### [PROBLEM DETAILS]
Apart from the images, repeat the data below exactly as written.

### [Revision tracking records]
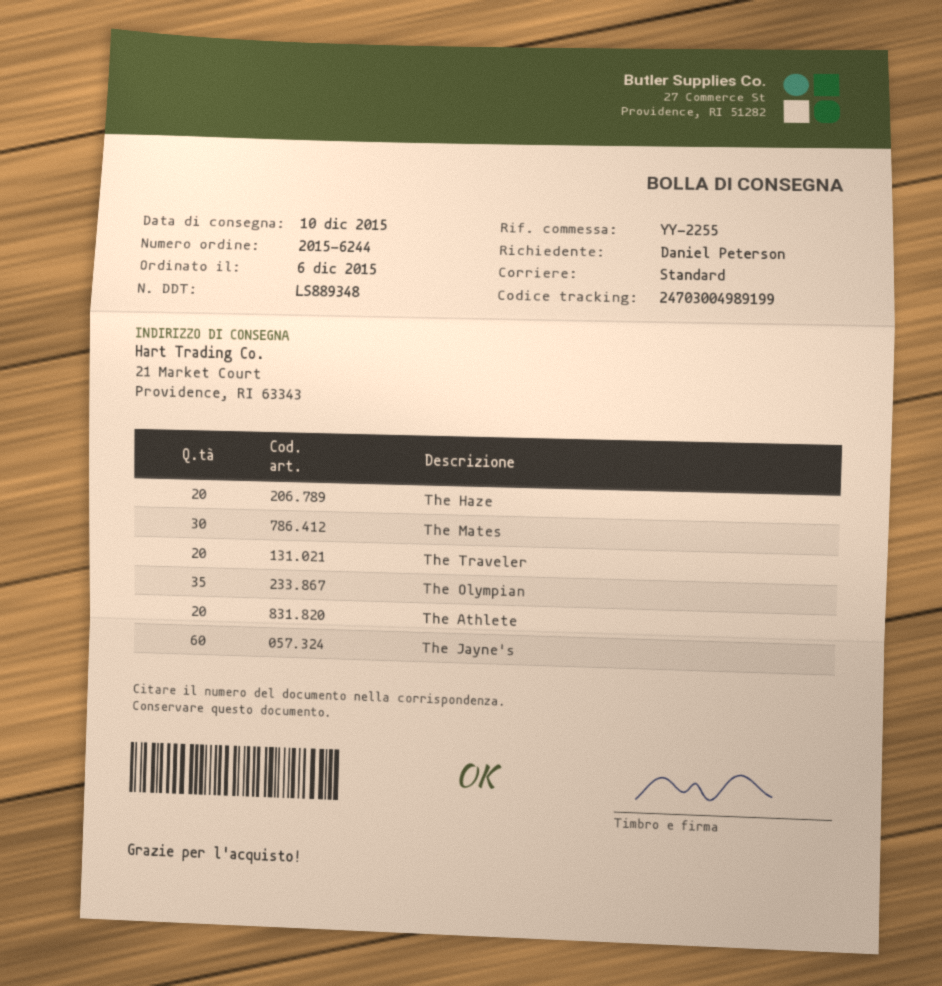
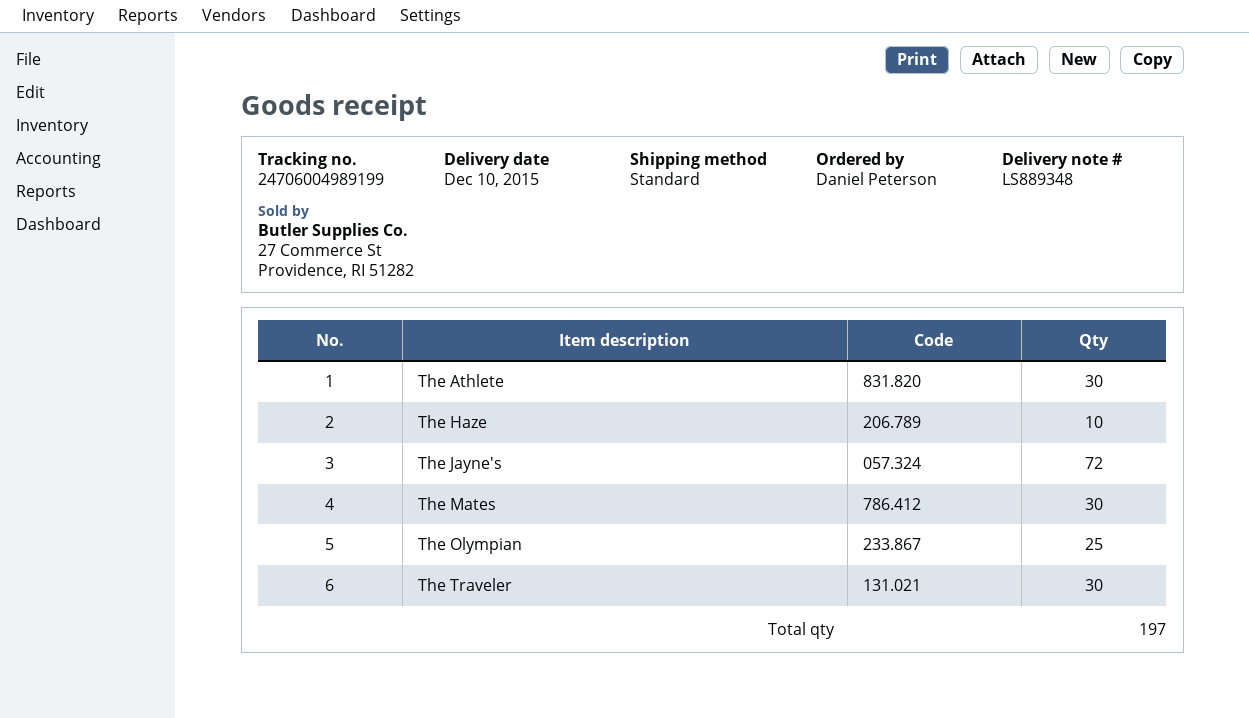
tracking number: 24703004989199 -> 24706004989199
The Haze: 20 -> 10
The Traveler: 20 -> 30
The Olympian: 35 -> 25
The Athlete: 20 -> 30
The Jayne's: 60 -> 72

### [RESPONSE FOR THIS EXERCISE]
tracking number: 24703004989199 -> 24706004989199
The Haze: 20 -> 10
The Traveler: 20 -> 30
The Olympian: 35 -> 25
The Athlete: 20 -> 30
The Jayne's: 60 -> 72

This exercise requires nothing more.